# Assigned task
The line containing "In particular, modular" and every line after it, through the last line of the records, are to be transcribed exactly, and nothing else.

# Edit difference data
◇ ◇ ◇ ◇
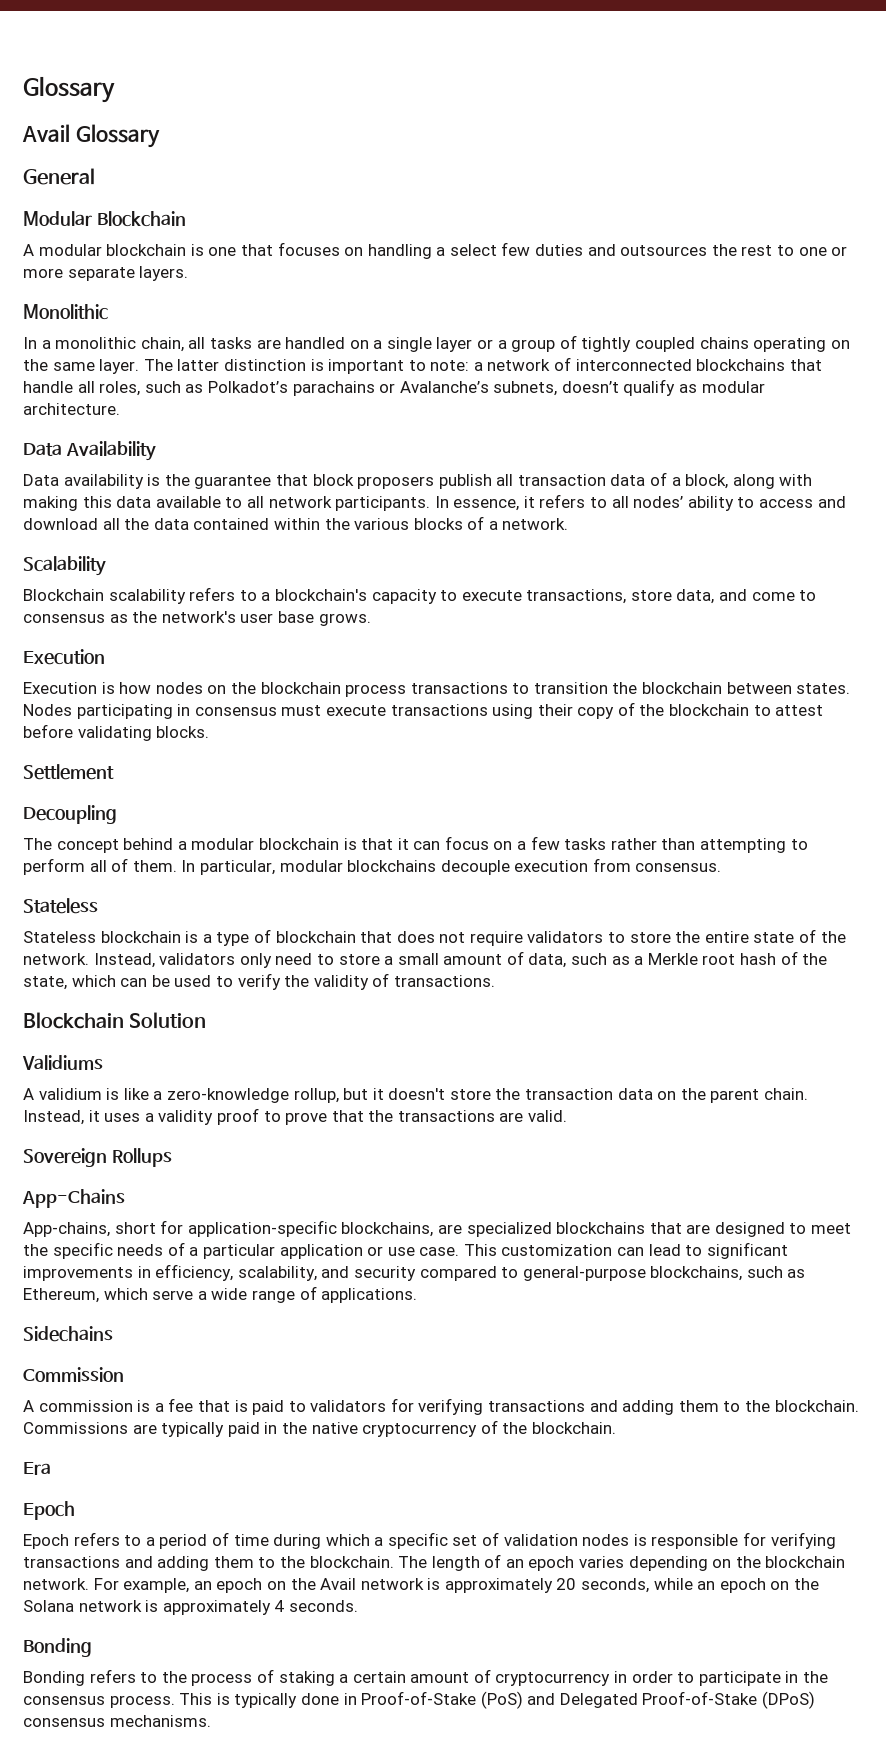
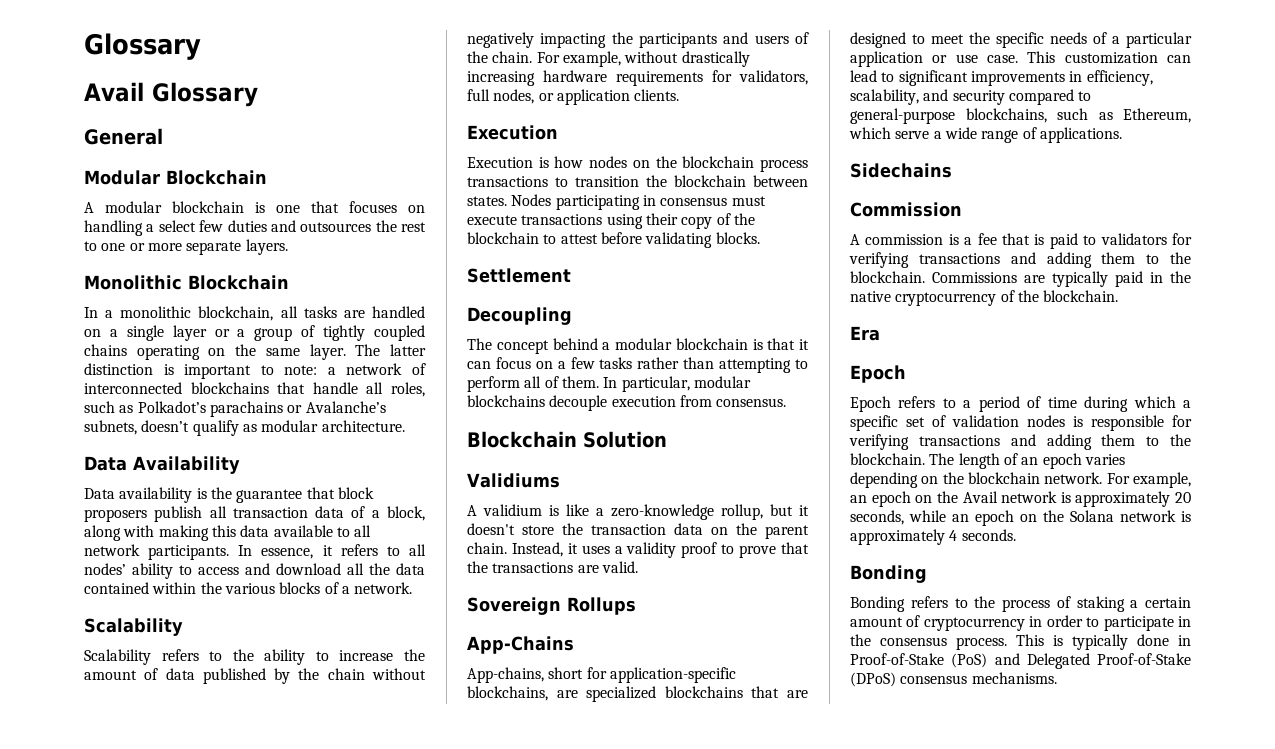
- Monolithic
+ Monolithic Blockchain
- In a monolithic chain, all tasks are handled on a single layer or a group of tightly coupled chains operating on the same layer.
+ In a monolithic blockchain, all tasks are handled on a single layer or a group of tightly coupled chains operating on the same layer.
- Blockchain scalability refers to a blockchain's capacity to execute transactions, store data, and come to consensus as the network's user base grows.
+ Scalability refers to the ability to increase the amount of data published by the chain without negatively impacting the participants and users of the chain. For example, without drastically increasing hardware requirements for validators, full nodes, or application clients.
  In particular, modular blockchains decouple execution from consensus.
- Stateless
- Stateless blockchain is a type of blockchain that does not require validators to store the entire state of the network. Instead, validators only need to store a small amount of data, such as a Merkle root hash of the state, which can be used to verify the validity of transactions.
◇ ◇ ◇ ◇
# Answer box
  In particular, modular blockchains decouple execution from consensus.
- Stateless
- Stateless blockchain is a type of blockchain that does not require validators to store the entire state of the network. Instead, validators only need to store a small amount of data, such as a Merkle root hash of the state, which can be used to verify the validity of transactions.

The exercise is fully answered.